Sometimes it's important to check for socket writeability before trying to write

njsmith commented 7 years ago

I recently discovered that Linux/OS X provide an important API (TCP_NOTSENT_LOWAT) that lets applications avoid queuing up excessive data inside the kernel's socket send buffers. (The socket send buffers are generally too big, for various reasons.) Unfortunately, it turns out that this API works by controlling when a socket is marked writeable by select and friends, but does not affect whether a send call will succeed, so while you might think these are the same thing they actually aren't. [Edit: it turns out that this description is actually incorrect on Linux, though probably true on macOS -- see] I initially filed a bug on curio about this because curio was assuming they were the same, so I won't repeat all the details: https://github.com/dabeaz/curio/issues/83

@dabeaz points out that asyncio seems to make the same invalid optimization, so filing a bug here too.
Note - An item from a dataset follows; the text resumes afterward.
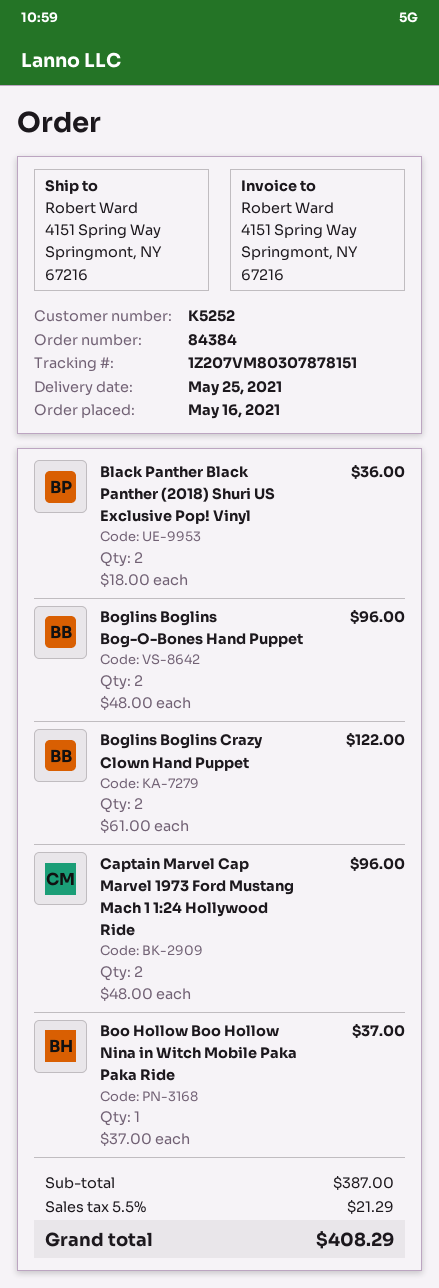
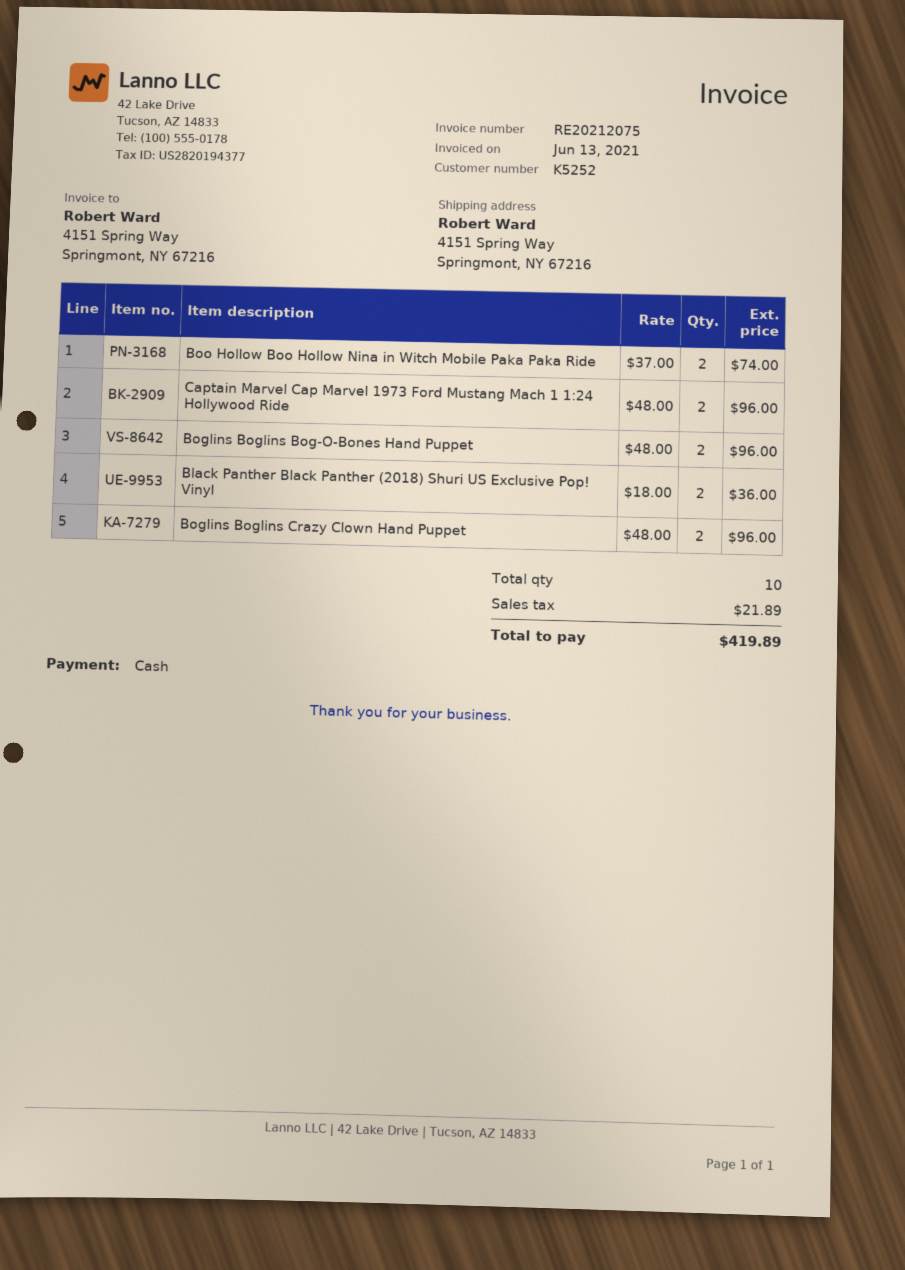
Boglins Boglins Crazy Clown Hand Puppet: 2 x 61.00 = 122.00 -> 2 x 48.00 = 96.00
Boo Hollow Boo Hollow Nina in Witch Mobile Paka Paka Ride: 1 x 37.00 = 37.00 -> 2 x 37.00 = 74.00
tax: 21.29 -> 21.89
total: 408.29 -> 419.89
njsmith commented 7 years ago

On further discussion (see the curio issue), it sounds like the tentative conclusion is:

There should be some way to specifically wait for a socket / StreamWriter to become writeable. (rationale: https://github.com/dabeaz/curio/issues/83#issuecomment-254103790)
For bonus points, it actually probably makes sense to enable TCP_NOTSENT_LOWAT on TCP sockets by default to get better buffering behavior.

gvanrossum commented 7 years ago

At the lowest level in asyncio (i.e. if you have a socket) if you just start sending, loop.sock_sendall() you will indeed be hit by this if the optimization misfires. But an app can work around this using loop.add_writer().

At the next level you have a Protocol/Transport pair, which has a synchronous write() method that contains this optimization. That's not so easy to work around at the app side, but there is a Protocol API that could be used for this: pause_writing()/resume_writing(). We can probably change the default transport implementation so that it uses these more aggressively, without API changes.

asyncio streams are built on top of Protocol/Transport pairs, so at that level we should be able to benefit from whatever we do for the previous level.

@glyph has this reached Twisted yet?

PS Jim Gettys has been complaining about this for years. Glad something's finally being done about it. And @njsmith, thanks for the clear explanations!

gjcarneiro commented 7 years ago

I guess this is trying to address the buffer bloat problem?...

njsmith commented 7 years ago

@gjcarneiro: bufferbloat is a many-headed hydra, but yeah, this is about bufferbloat in the context of per-socket send buffers specifically. The discussion thread on the curio issue has lots more details.

glyph commented 7 years ago

@glyph has this reached Twisted yet?

Not TCP_NOTSENT_LOWAT, no. I'm sort of curious how our producer/consumer API interacts with this detail; I have a feeling it'll behave correctly, but I'm not entirely sure.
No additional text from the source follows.